Hello all, I’m new to this space, and grateful to be here. I suppose I can do a more formal introduction at some point, but this is the thing that is feeling most alive in me this morning—
At Rufus and Sylvie’s session on Saturday, the Lindisfarne Association was briefly mentioned, which was exciting because I’m usually the one to bring it up, usually to folks who’ve never heard about this remarkable group who shaped so much thought, together, in a range of constellations, over many years.
This morning, as I prepare a piece for the upcoming Second Renaissance magazine edition on mythos, I find myself in a gratifying full-circle moment. Over the last few months, I’ve slowly been rereading William Irwin Thompson’s The Time Falling Bodies Take to Light: Mythology, Sexuality, and the Origins of Culture, and feeling the threads connect across time and thought.
Thompson, who founded the Lindisfarne Association in the 1970s, brought together a constellation of minds—poets, ecologists, monks, physicists, mystics—into a living mandala of inquiry and imagination. Their gatherings had a lot of different aims and outcomes over the years, but a thread that I have always been interested in is the cultivation of a mythopoetic coherence in the face of fragmentation. Lindisfarne’s work was both about shaping culture as sensing the patterns beneath it.

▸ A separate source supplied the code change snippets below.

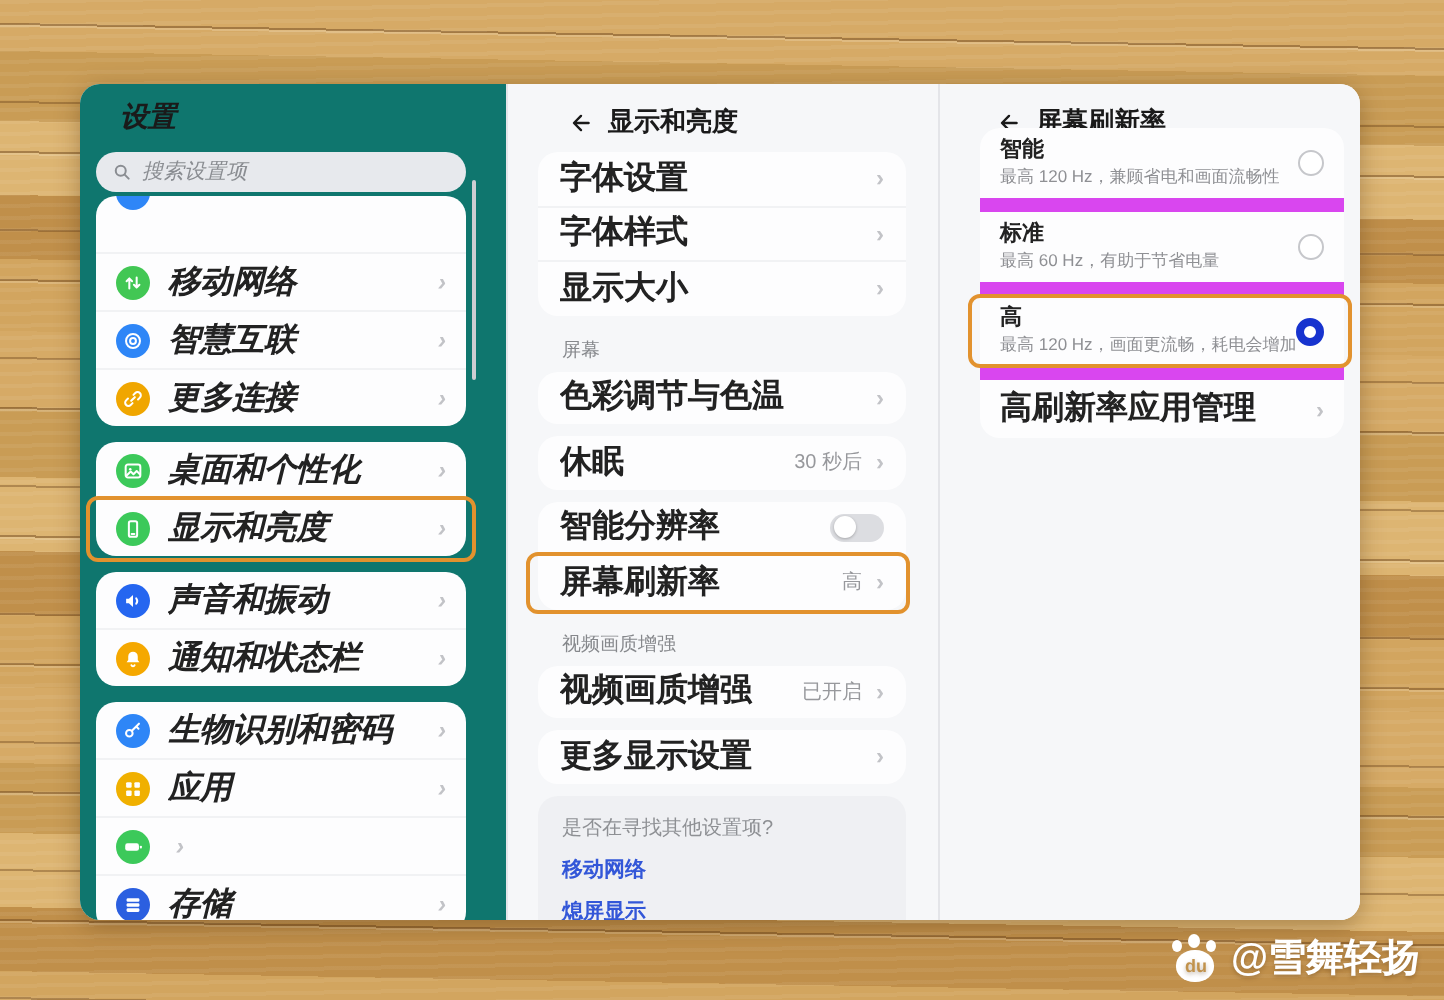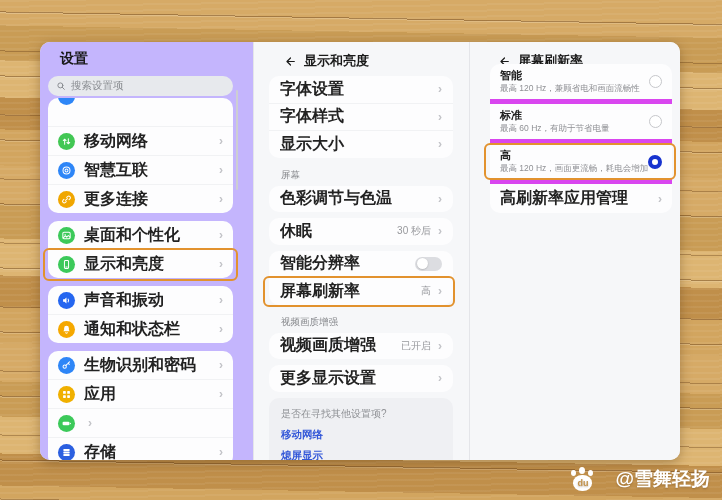--- a/index.html
+++ b/index.html
@@ -11,21 +11,21 @@
       repeating-linear-gradient(181deg, rgba(101,62,24,0) 0 24px, rgba(101,62,24,.45) 24px 25px, rgba(255,245,225,.22) 25px 26px, rgba(101,62,24,0) 26px 63px, rgba(101,62,24,.38) 63px 64px),
       repeating-linear-gradient(181deg, #d6aa66 0 38px, #c99c55 38px 73px, #ddb572 73px 110px, #c08f4a 110px 142px, #d2a55f 142px 178px),
       #cfa25d;
   }
   .inset{
     position:absolute;left:40px;top:42px;width:640px;height:418px;
     border-radius:10px;overflow:hidden;background:#f6f7f9;display:flex;
     box-shadow:0 3px 12px rgba(70,40,10,.35);
   }
   .panel{position:relative;height:100%;}
-  .panel.left{width:213px;background:#c4b5fd;}
+  .panel.left{width:213px;background:#0f766e;font-style:italic;}
   .panel.mid{width:217px;background:#f6f7f9;border-left:1px solid #e4e5e9;border-right:1px solid #e4e5e9;box-sizing:border-box;}
   .panel.right{width:210px;background:#f6f7f9;}
 
   .left-title{position:absolute;left:20px;top:8px;font-size:14px;font-weight:700;color:#1a1a1a;}
   .searchbar{position:absolute;left:8px;top:34px;width:185px;height:20px;border-radius:10px;
     background:#e7e9ed;display:flex;align-items:center;padding:0 8px;box-sizing:border-box;gap:5px;color:#8a8d92;font-size:10.5px;}
   .searchbar svg{flex:0 0 auto;}
   .list{position:absolute;left:8px;top:56px;width:185px;}
   .card{background:#fdfdfe;border-radius:10px;margin-bottom:8px;}
   .row{display:flex;align-items:center;padding:0 10px;position:relative;}
@@ -53,29 +53,29 @@
   .rightside{display:flex;align-items:center;gap:3px;margin-left:auto;}
   .toggle{width:27px;height:14px;border-radius:7px;background:#dcdde1;position:relative;flex:0 0 auto;}
   .toggle::after{content:'';position:absolute;left:1.5px;top:1.5px;width:11px;height:11px;border-radius:50%;background:#fff;box-shadow:0 .5px 1.5px rgba(0,0,0,.25);}
   .sugg{background:#eff0f3;border-radius:10px;padding:9px 12px 10px;margin-top:4px;}
   .sugg .q{font-size:10px;color:#8e9094;margin-bottom:7px;}
   .sugg .lnk{font-size:10.5px;font-weight:600;color:#3357d8;margin-bottom:7px;cursor:pointer;}
   .sugg .lnk:last-child{margin-bottom:0;}
 
   .right-body{position:absolute;top:22px;left:20px;width:182px;}
   .opt{height:35px;display:flex;align-items:center;padding:0 10px;position:relative;}
-  .opt + .opt, .opt + .manage, .manage{border-top:5px solid #d946ef;}
+  .opt + .opt, .opt + .manage, .manage{border-top:7px solid #d946ef;}
   .opt .texts{flex:1 1 auto;min-width:0;}
   .opt .t{font-size:11px;font-weight:700;color:#222;line-height:1.25;}
   .opt .s{font-size:8.5px;color:#8f9094;line-height:1.3;white-space:nowrap;}
   .radio{width:11px;height:11px;border-radius:50%;border:1.5px solid #c6c7cb;background:#fff;flex:0 0 auto;margin-left:6px;}
   .radio.sel{width:6px;height:6px;border:4px solid #1733cf;}
   .manage{height:29px;display:flex;align-items:center;padding:0 10px;}
 
-  .watermark{position:absolute;right:12px;bottom:8px;display:flex;align-items:center;gap:20px;color:#fff;font-size:19px;font-weight:700;text-shadow:0 1px 2px rgba(80,45,10,.35);}
+  .watermark{position:absolute;right:12px;bottom:8px;display:flex;align-items:center;gap:5px;color:#fff;font-size:19px;font-weight:700;text-shadow:0 1px 2px rgba(80,45,10,.35);}
   .paw{position:relative;width:25px;height:26px;}
   .paw i{position:absolute;background:#fff;border-radius:50%;}
   .paw .t1{left:1px;top:4px;width:5px;height:6px;}
   .paw .t2{left:9px;top:1px;width:6px;height:7px;}
   .paw .t3{left:18px;top:4px;width:5px;height:6px;}
   .paw .pad{position:absolute;left:3px;top:9px;width:19px;height:16px;background:#fff;border-radius:48%;display:flex;align-items:center;justify-content:center;color:#c1924c;font-size:9px;font-weight:700;font-style:normal;}
 </style>
 </head>
 <body>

In The Time-Falling Bodies Take to Light, Thompson explores how myth can be understood not as fantasy but as a deep code, an evolutionary force shaping the symbolic and psychic architectures of humanity. For him, mythos was the breath of civilization, and the compost of its renewal.
My own life is steeped in the living waters of regeneration, and the many emergent movements serving our collective regeneration, which has a thousand names. Within Second Renaissance, Life Itself, the BFI, and other soul-aligned circles, I feel the pulse of that same mythic intelligence.

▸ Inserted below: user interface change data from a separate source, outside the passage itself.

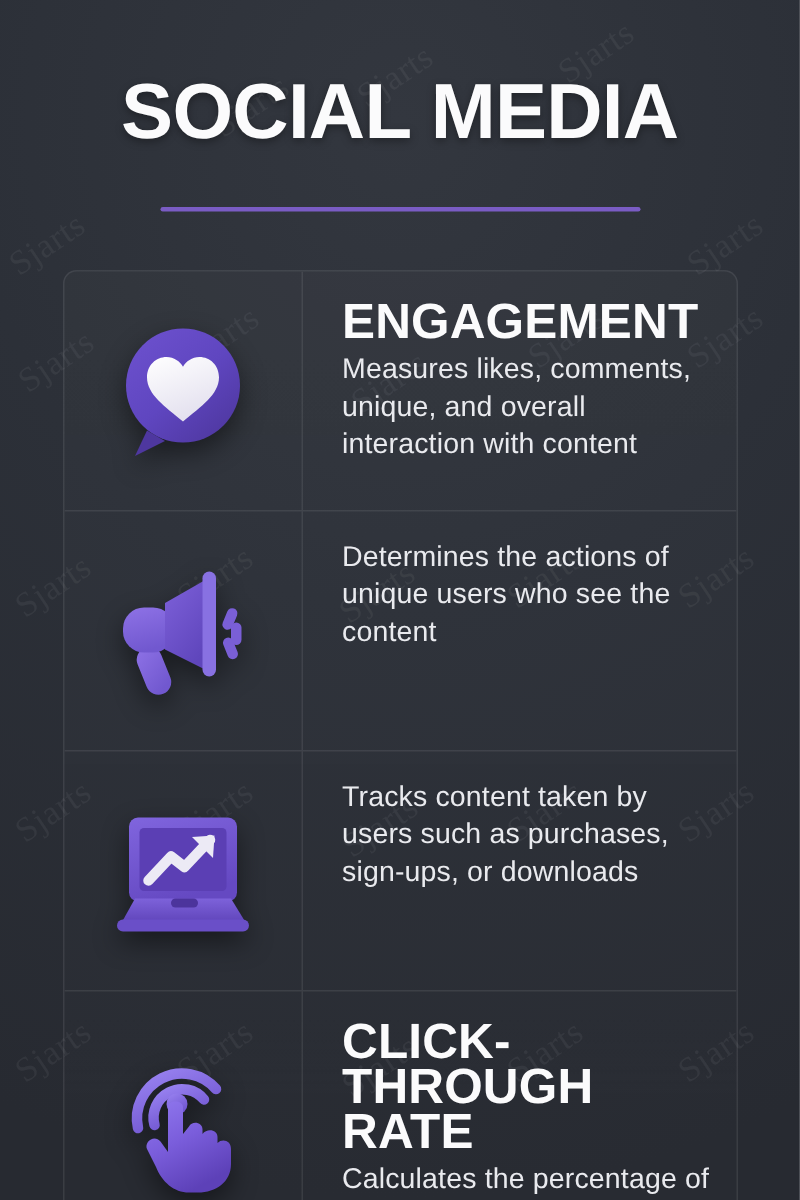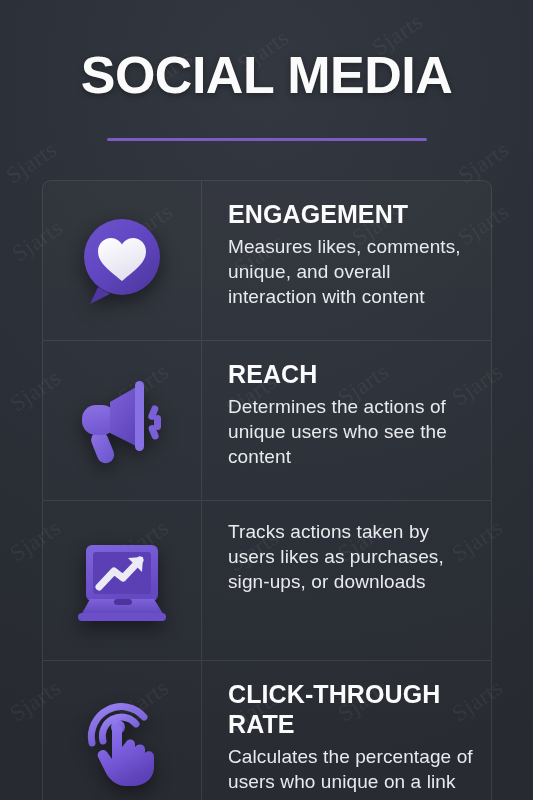--- a/index.html
+++ b/index.html
@@ -100,21 +100,21 @@
   }
   .cell-text {
     flex: 1 1 auto;
     padding: 18px 10px 14px 26px;
     box-sizing: border-box;
   }
 
   .metric-title {
     color: #fbfbfc;
     font-weight: bold;
-    font-size: 25px;
+    font-size: 33px;
     line-height: 30px;
     letter-spacing: 0.1px;
     text-transform: uppercase;
     margin: 0 0 5px 0;
   }
   .metric-desc {
     color: #e9eaee;
     font-size: 19px;
     line-height: 25px;
     margin: 0;
@@ -213,21 +213,20 @@
           <path d="M40 33 L68 17 L68 78 L40 64 Z" fill="url(#megB)"></path>
           <rect x="65" y="12" width="9" height="70" rx="4.5" fill="#8871e2"></rect>
           <g fill="#7a5fd6">
             <rect x="80" y="36" width="7" height="15" rx="3.5" transform="rotate(22 83 43)"></rect>
             <rect x="84" y="46" width="7" height="15" rx="3.5" transform="rotate(0 87 53)"></rect>
             <rect x="80" y="56" width="7" height="15" rx="3.5" transform="rotate(-22 83 63)"></rect>
           </g>
         </svg>
       </div>
       <div class="cell-text">
-        <div class="metric-title">REACH</div>
         <div class="metric-desc">Determines the actions of unique users who see the content</div>
       </div>
     </div>
 
     <div class="row">
       <div class="cell-icon">
         <svg class="icon-wrap" viewBox="0 0 104 104">
           <defs>
             <linearGradient id="lapFrame" x1="0" y1="0" x2="0.4" y2="1">
               <stop offset="0" stop-color="#8065de"></stop>
@@ -241,21 +240,21 @@
           <rect x="16" y="16" width="72" height="56" rx="6" fill="url(#lapFrame)"></rect>
           <rect x="23" y="23" width="58" height="42" rx="3" fill="#5b3fb4"></rect>
           <path d="M29 58 L44 42 L53 49 L70 31" stroke="#eceaf5" stroke-width="7" fill="none" stroke-linecap="round" stroke-linejoin="round"></path>
           <path d="M58 29 L73 28 L72 43 Z" fill="#eceaf5"></path>
           <path d="M10 88 L20 70 L84 70 L95 88 Z" fill="url(#lapBase)"></path>
           <rect x="8" y="84" width="88" height="8" rx="4" fill="#6a4fc8"></rect>
           <rect x="44" y="70" width="18" height="6" rx="3" fill="#4c349c"></rect>
         </svg>
       </div>
       <div class="cell-text">
-        <div class="metric-desc">Tracks actions taken by users likes as purchases, sign-ups, or downloads</div>
+        <div class="metric-desc">Tracks content taken by users such as purchases, sign-ups, or downloads</div>
       </div>
     </div>
 
     <div class="row">
       <div class="cell-icon">
         <svg class="icon-wrap" viewBox="0 0 104 104">
           <defs>
             <linearGradient id="handGrad" x1="0" y1="0" x2="0.5" y2="1">
               <stop offset="0" stop-color="#9179ef"></stop>
               <stop offset="0.5" stop-color="#7a5ddb"></stop>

We are once again inviting new stories to the fire—stories rooted in relationship, resonance, and regeneration. Stories not of domination or escape, but of remembrance and return. It may be useful and gratifying to know that a creative executive at Pixar who taught at the Design Science Studio when I was a fellow there in 2020, shared that there is a strong push that he is a part of in Hollywood to shift from the solitary hero’s journey mythic structure to what he called the “Kindred Quest” which I think is beautifully demonstrated in the 2021 film Raya and the Last Dragon.
The past is not behind us. It’s reaching through us, asking to be carried forward, and regenerated into new life, with care. To be part of this unfolding is an immense privilege and can genuinely be a joy. In fact, I believe that joy is vitally important to this work, as is beauty, ritual, eros, and the deep love that must resource all of the work ahead of us. I so deeply appreciate how Sylvie leads with these elements that are central to a whole and healing culture.
Thank you to all who are tending these threads, in your own ways.